As we sat, a squall appeared on the horizon. It was one of those storms that you get in the south, fifteen minutes of hard rain that comes from nowhere and then returns there quickly.
Only to my children, this was like the loss of the Titanic. We were doomed, and no amount of praying was going to save us.
“We’re going down!” the girl yelled. “We’re all going to drown!”
“Help!” the boy yelled to another boat. “We’re sinking!”
Judging from the problems the two half-drunk rednecks were having bailing the water out of their boat, they were in no position to assist us anyways. Nor could they hear him, holler and honk though he might try.
The boat was tossed mightily, eventually running into a rock on the bank. Now I became worried: hole in a pontoon and we will be swimming.
So once again into the breach I rushed. Armed with the pole, I bravely headed out into the raging storm, getting soaked to the bone, and I pushed us off of the rocks, fighting against the heaving waves and the howling wind.

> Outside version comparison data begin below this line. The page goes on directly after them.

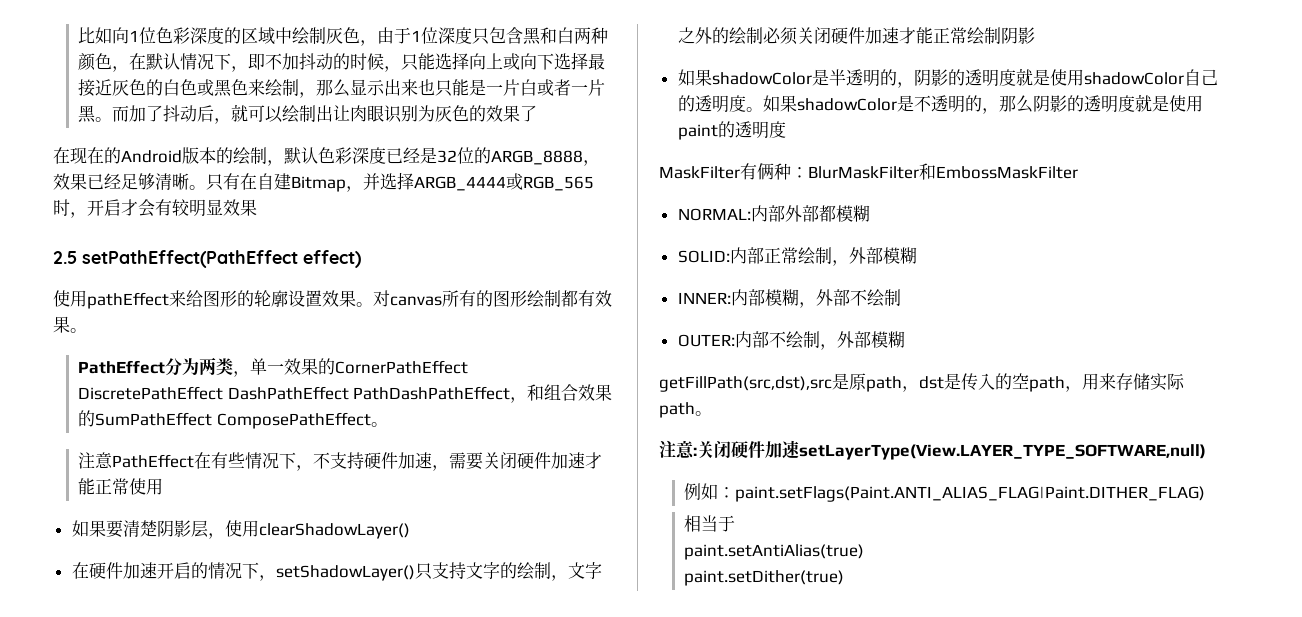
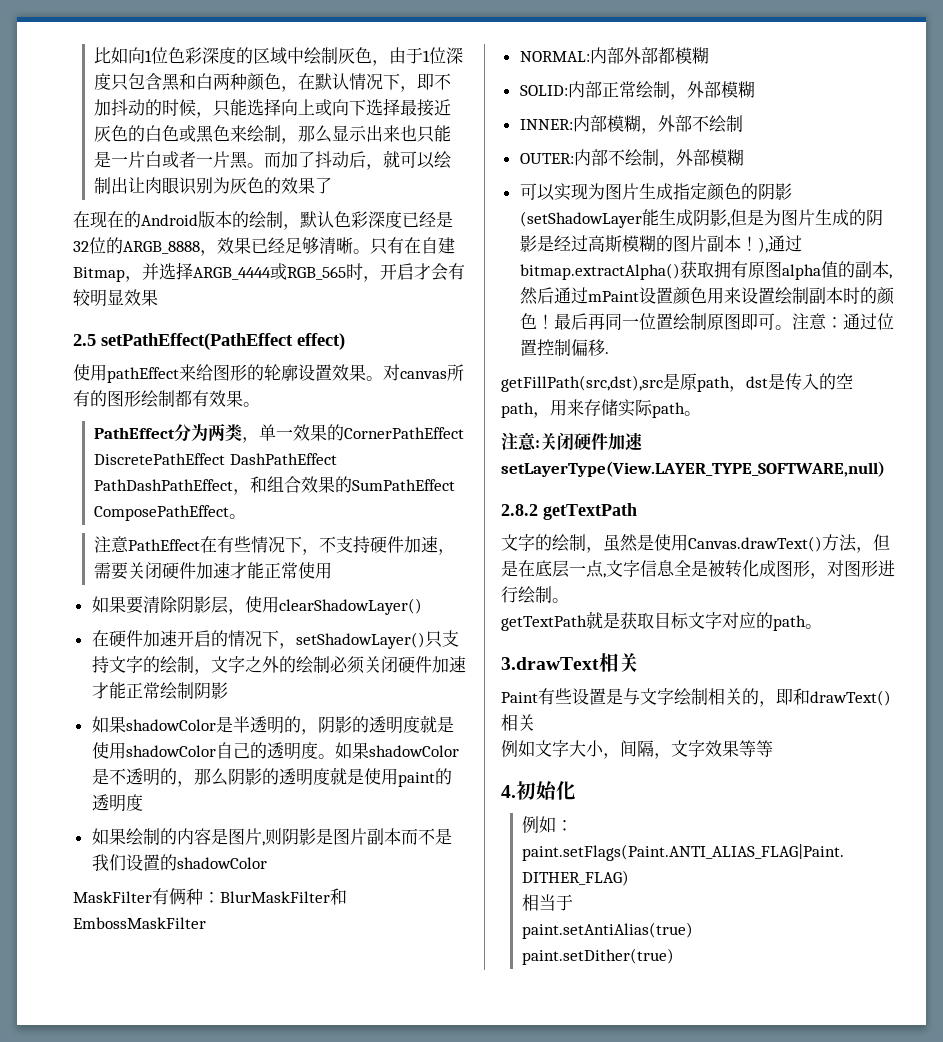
- 如果要清楚阴影层，使用clearShadowLayer()
+ 如果要清除阴影层，使用clearShadowLayer()
+ 如果绘制的内容是图片,则阴影是图片副本而不是我们设置的shadowColor
+ 可以实现为图片生成指定颜色的阴影(setShadowLayer能生成阴影,但是为图片生成的阴影是经过高斯模糊的图片副本！),通过bitmap.extractAlpha()获取拥有原图alpha值的副本,然后通过mPaint设置颜色用来设置绘制副本时的颜色！最后再同一位置绘制原图即可。注意：通过位置控制偏移.
+ 2.8.2 getTextPath
+ 文字的绘制，虽然是使用Canvas.drawText()方法，但是在底层一点,文字信息全是被转化成图形，对图形进行绘制。
+ getTextPath就是获取目标文字对应的path。
+ 3.drawText相关
+ Paint有些设置是与文字绘制相关的，即和drawText()相关
+ 例如文字大小，间隔，文字效果等等
+ 4.初始化

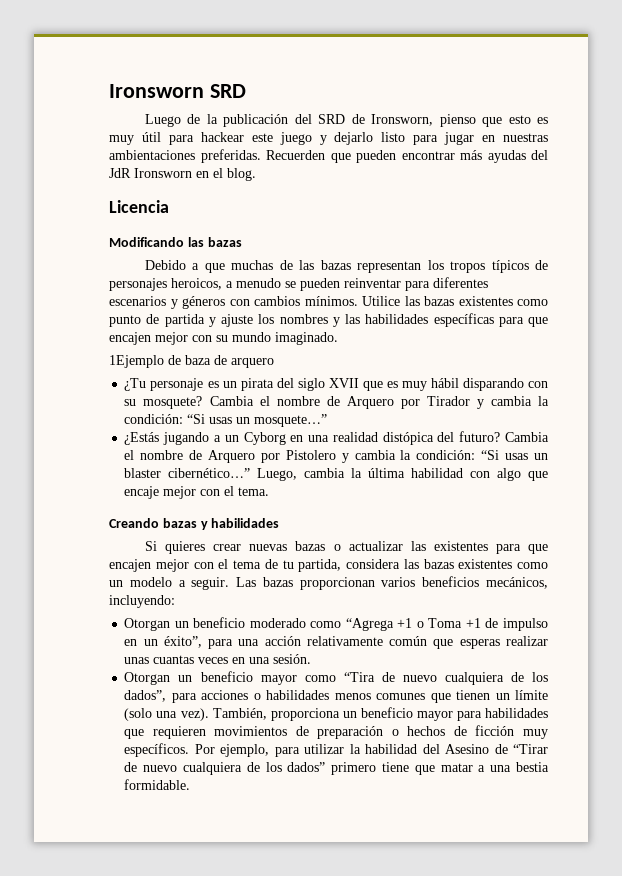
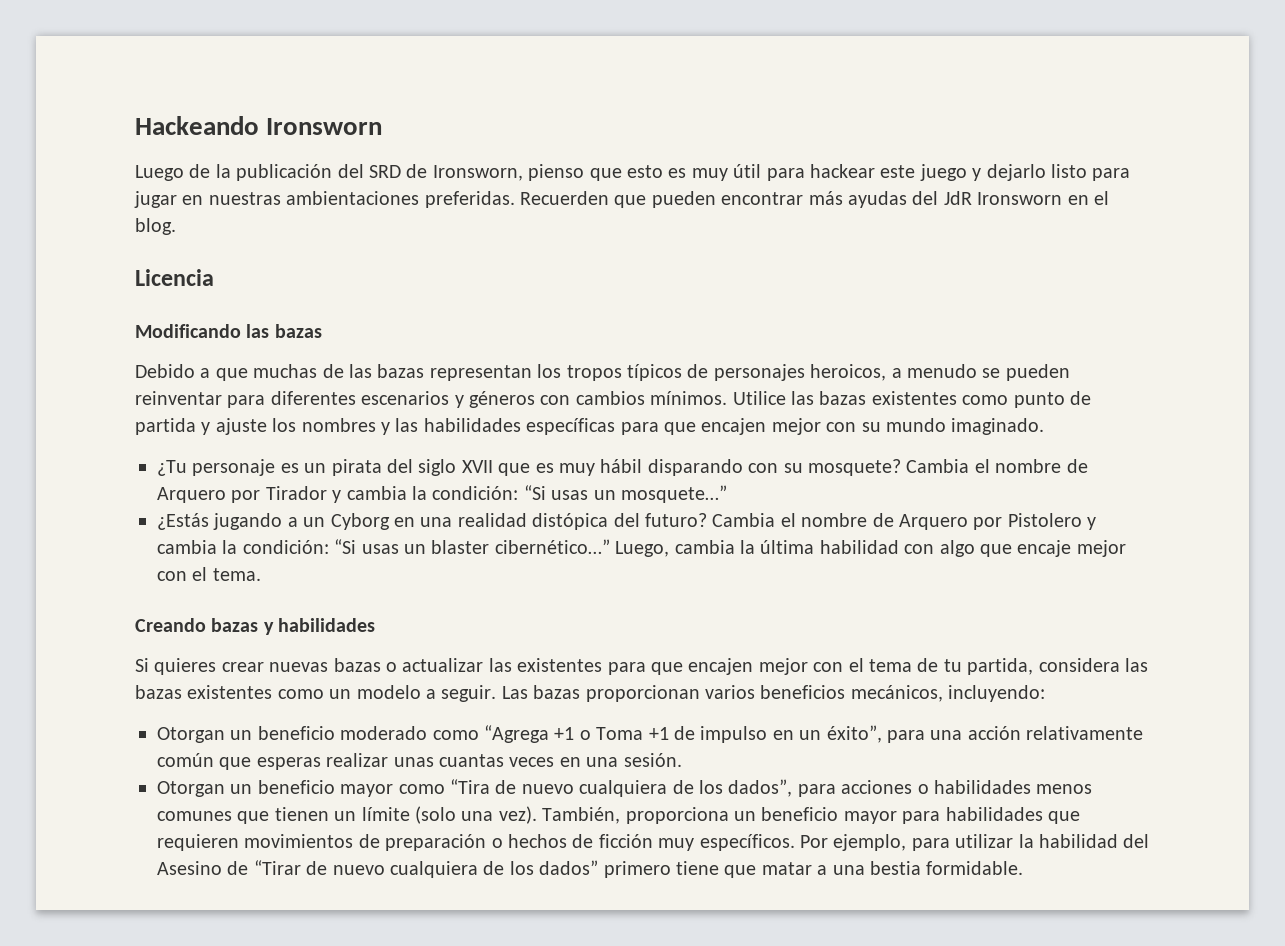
- Ironsworn SRD
+ Hackeando Ironsworn
- 1Ejemplo de baza de arquero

Wet, cold, unhappy work, but I was ultimately successful: the boat, and all aboard, survived the tempest, with me riding out the storm at the front fending us off of rocks, trees, and the occasional duck seeking shelter.
Finally the storm passed and we took stock of everything: nobody injured, the boat okay, and the only real loss a bag of goldfish chips that had been filled with water when we forgot it on decks.
Everyone thanked me for my job and gave me great praise for my hard work and perseverance during the troubles.
“The best thanks you can give me is to never mention the bug thing again,” I said.
“Forget that,” said grandpa. “I’m telling that story at the next family reunion.”
You know what? I’m a strong swimmer. I should have let the damn boat sink.